-- INSTRUCTIONS FOR THE TASK --
Copy the listing in full and exactly, omitting its images.

-- MATERIALS PROVIDED --
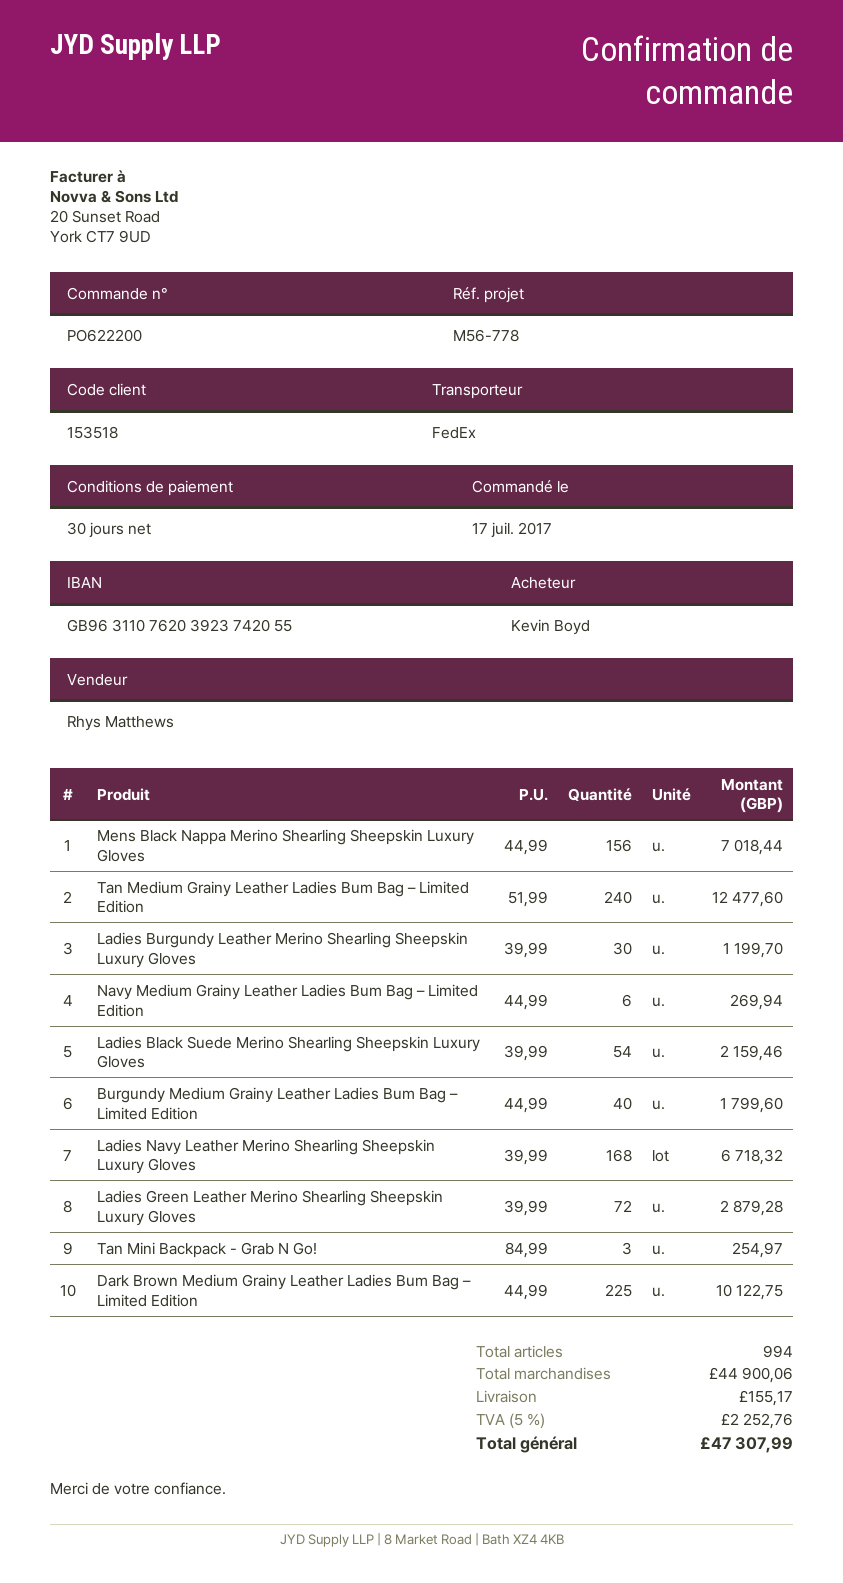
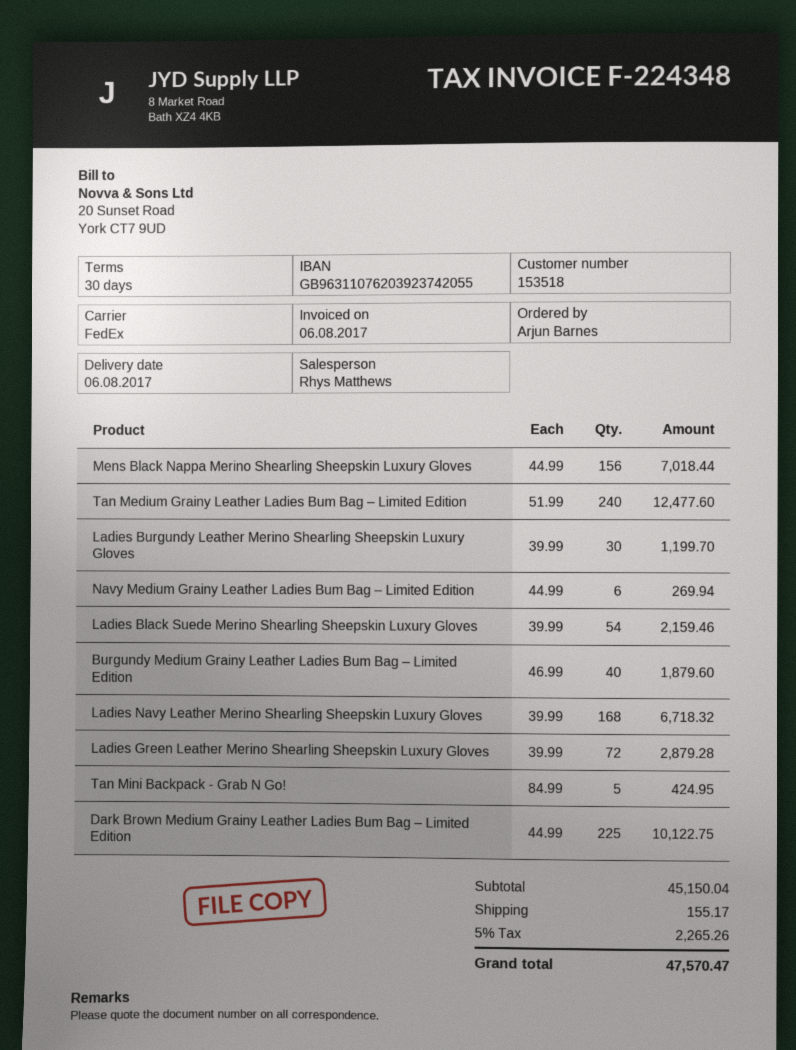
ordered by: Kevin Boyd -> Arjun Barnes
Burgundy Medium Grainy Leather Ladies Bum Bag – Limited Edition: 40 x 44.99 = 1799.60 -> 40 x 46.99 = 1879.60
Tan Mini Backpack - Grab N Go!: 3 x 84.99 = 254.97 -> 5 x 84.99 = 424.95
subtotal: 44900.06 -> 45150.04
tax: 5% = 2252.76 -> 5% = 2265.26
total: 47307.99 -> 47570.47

-- WRITTEN RESPONSE --
ordered by: Kevin Boyd -> Arjun Barnes
Burgundy Medium Grainy Leather Ladies Bum Bag – Limited Edition: 40 x 44.99 = 1799.60 -> 40 x 46.99 = 1879.60
Tan Mini Backpack - Grab N Go!: 3 x 84.99 = 254.97 -> 5 x 84.99 = 424.95
subtotal: 44900.06 -> 45150.04
tax: 5% = 2252.76 -> 5% = 2265.26
total: 47307.99 -> 47570.47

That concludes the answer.